O apuim-de-costas-pretas voltou a ser encontrado na Floresta da Tijuca. Quem anuncia o festejado evento de danças e celebrações é a primeira página dos jornais, materializando nosso desejo de paz e muita alegria nas florestas onde o tal periquito voltou a voar.

O jornal acrescenta que os ornitólogos estão surpresos e, com eles, os meninos que passeiam e brincam na floresta, cantando e dançando para que tais aves raras não desapareçam mais. O apuim-de-costas-pretas voltou para ficar, não vai mais sumir de novo.

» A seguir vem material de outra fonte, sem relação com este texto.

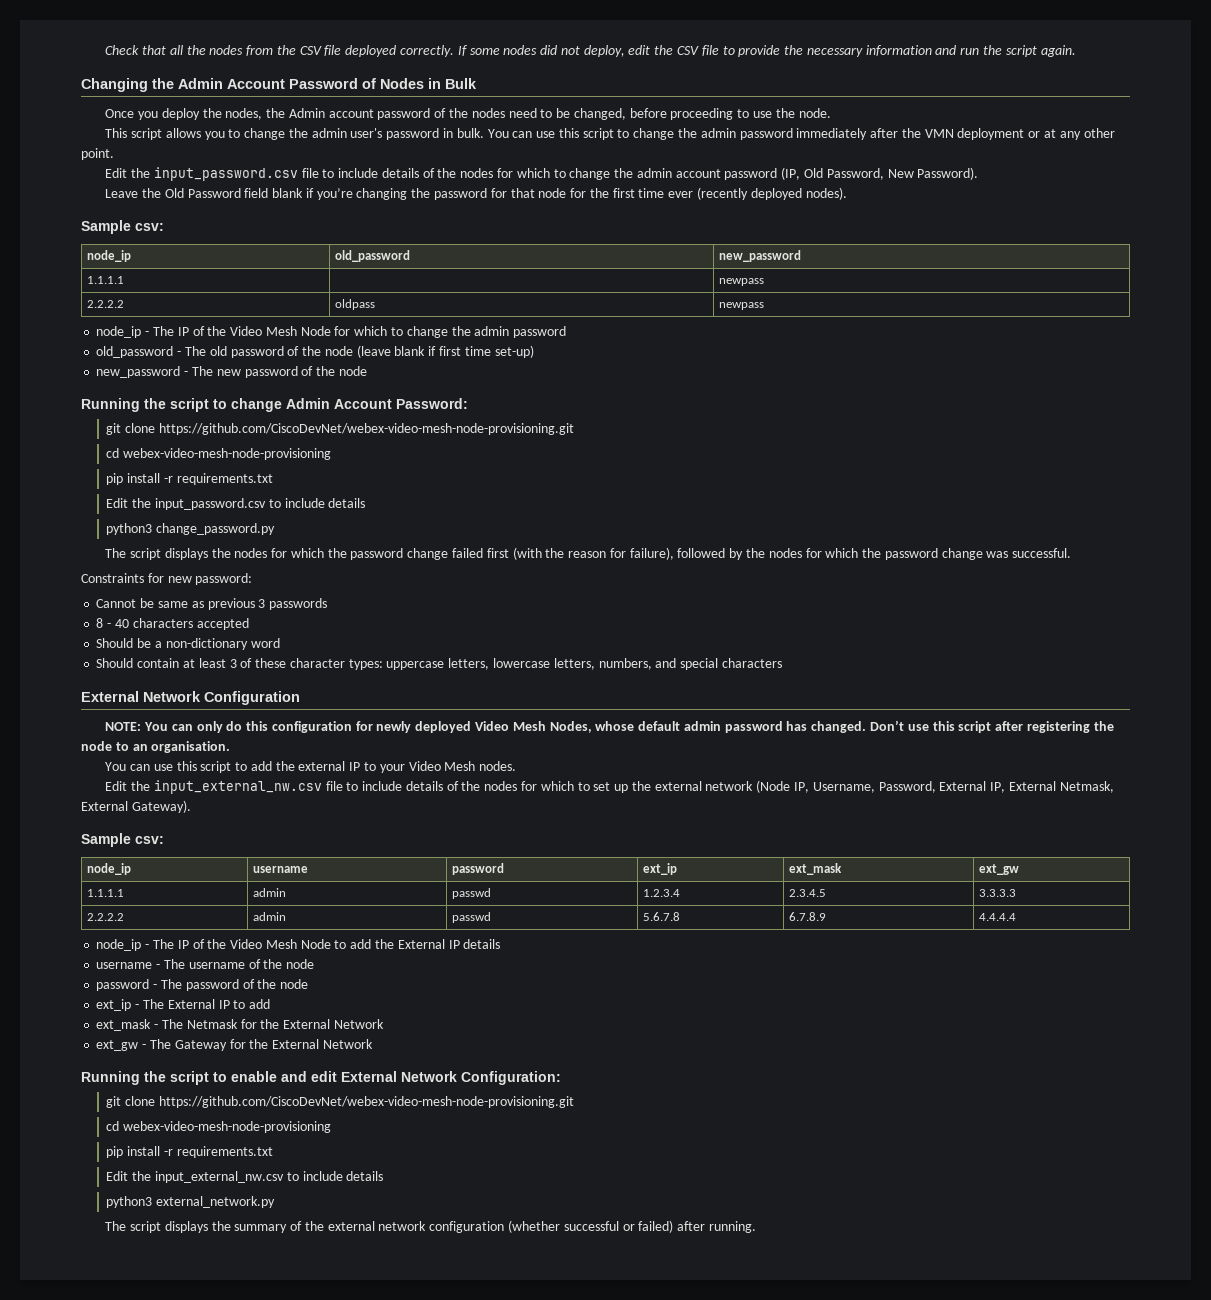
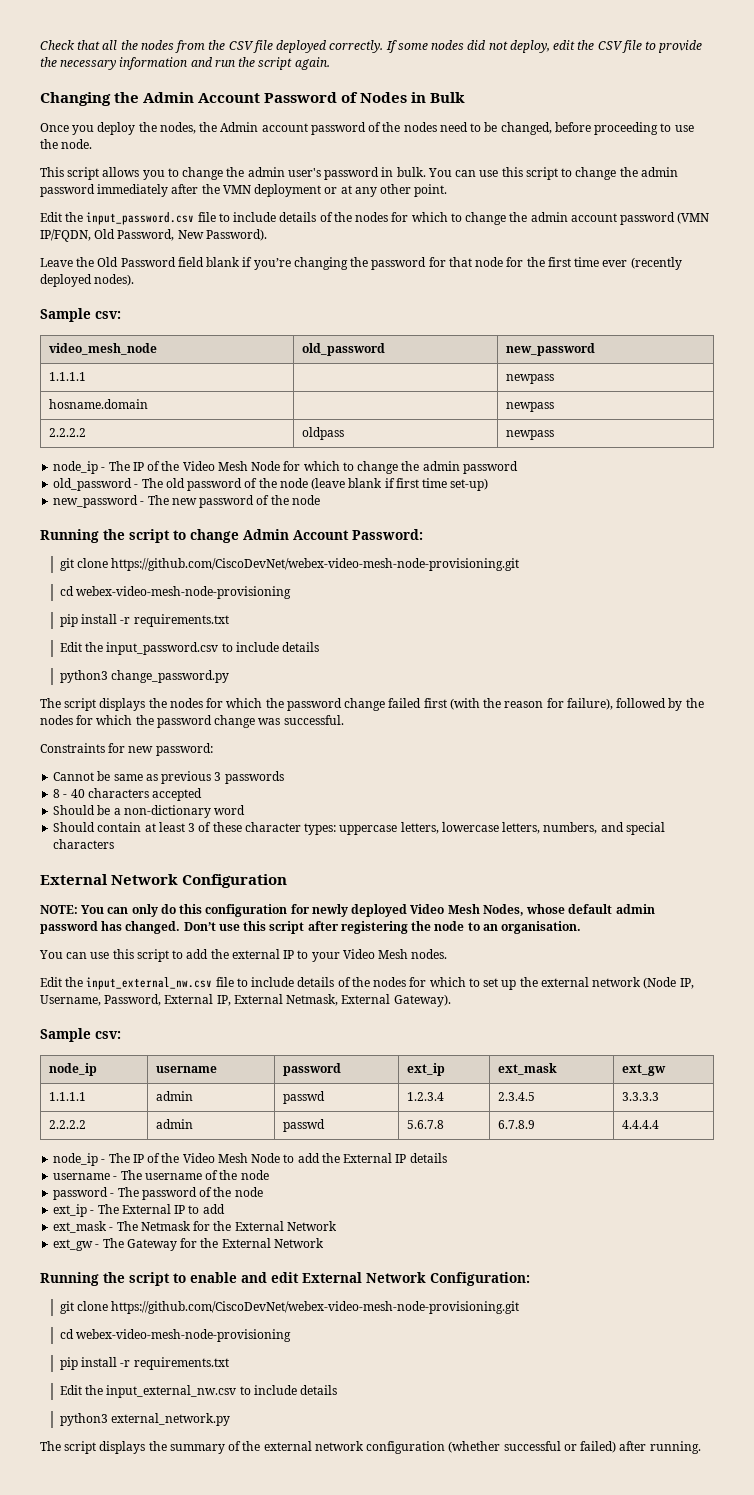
[781,167,801,180] (IP, -> [677,212,710,224] [40,229,91,242] (VMN IP/FQDN,
[86,250,131,262] node_ip -> [49,343,158,355] video_mesh_node
(764, 282) none -> [49,399,149,409] [506,402,555,412] // hosname.domain | | newpass

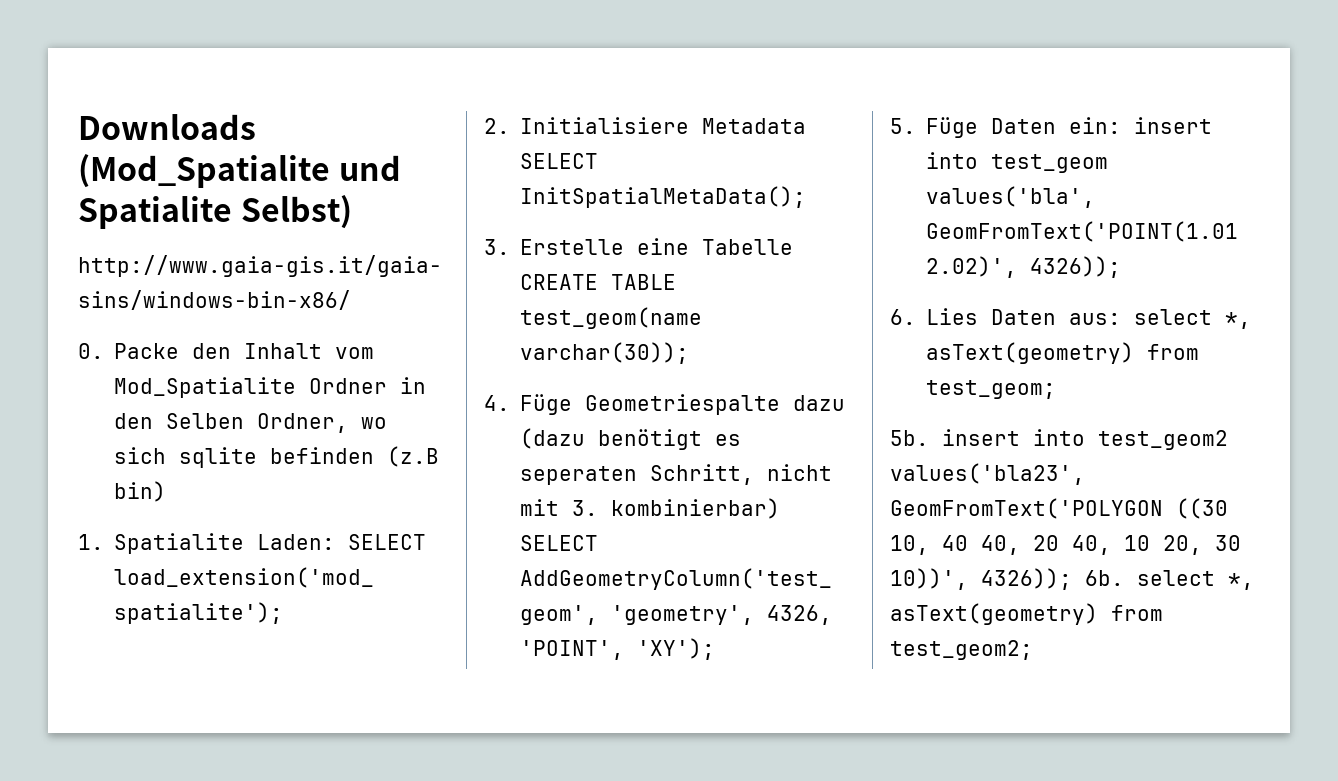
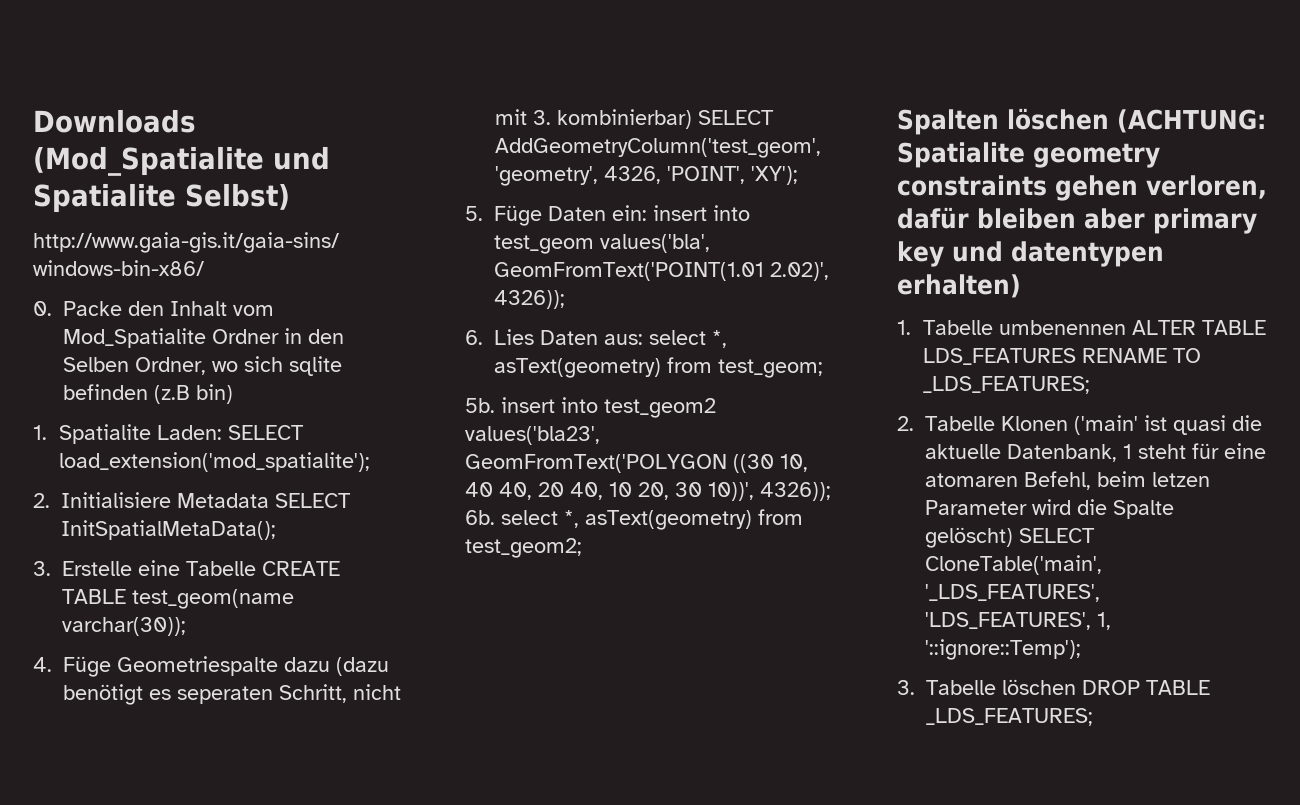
(1033, 650) none -> [897,108,1266,135] [897,142,1160,168] [897,175,1267,201] [897,207,1257,234] [897,241,1164,267] [897,274,1021,298] [897,320,1267,335] [923,348,1202,365] [923,376,1091,394] [897,415,1262,435] [925,443,1266,462] [925,471,1210,490] [925,499,1174,519] [925,527,1095,548] [925,555,1102,575] [925,584,1100,602] [925,612,1111,630] [925,639,1081,660] [897,679,1210,695] [926,708,1093,726] // Spalten löschen (ACHTUNG: Spatialite geometry constraints gehen verloren, dafür bleiben aber primary key und datentypen erhalten) // 1. Tabelle umbenennen ALTER TABLE LDS_FEATURES RENAME TO _LDS_FEATURES; // 2. Tabelle Klonen ('main' ist quasi die aktuelle Datenbank, 1 steht für eine atomaren Befehl, beim letzen Parameter wird die Spalte gelöscht) SELECT CloneTable('main', '_LDS_FEATURES', 'LDS_FEATURES', 1, '::ignore::Temp'); // 3. Tabelle löschen DROP TABLE _LDS_FEATURES;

Ele descobriu que é suficientemente amado, não precisa procurar outras paragens.

Enquanto a Natureza se organiza para durar mais, as guerras pipocam por aí, introduzindo novas tragédias na história humana deste planeta.

Leio também que os homens jovens estão ficando mais conservadores, que a idade deles não serve mais de pretexto para a conciliação. Muito pelo contrário. Quanto mais velhos, menos conservadores; mais eles se expõem à reação descontrolados diante do que não amam ou de quem acham que não são amados. Nesse embate entre a Natureza e o que é Humano perde o planeta, o futuro do que sempre pretendemos construir aqui com a aliança sagrada entre o que aparentemente não se mexe e nós mesmos, os periquitos apuim de volta às árvores e à dança.

Mas nunca de fato voltamos à festa de viver. Sempre estivemos de frente para nosso extermínio, quanto tempo duraríamos seguindo o mesmo rumo de sempre. Para ficarmos com melhor parte do alimento planetário, decidimos habitar as florestas como nossos antepassados. Com eles disputamos nosso espaço à mesa, o tamanho de nosso alimento e, para compensar nosso fracasso inicial, a surra que estávamos levando de quem estava por aqui muito antes de nós, introduzimos a melancolia das vitórias por causa das armas e instrumentos técnicos que começamos a usar.

E chegamos aos aparatos da Tecnologia, esse mistério da fixação entre os limites do corpo e os desejos da alma. Ou simplesmente do desejo, que é o que sempre nos moveu.

Pensamos então em controlar o que se passava diante de nós, o caos antes da criação, antes da invenção do que é que nos servia. Tentamos eliminar a distância entre o ser humano e a Natureza, para que tudo fosse uma coisa só e, sendo tudo uma coisa só, fosse mais fácil, mais viável submetermos o que não fôssemos nós.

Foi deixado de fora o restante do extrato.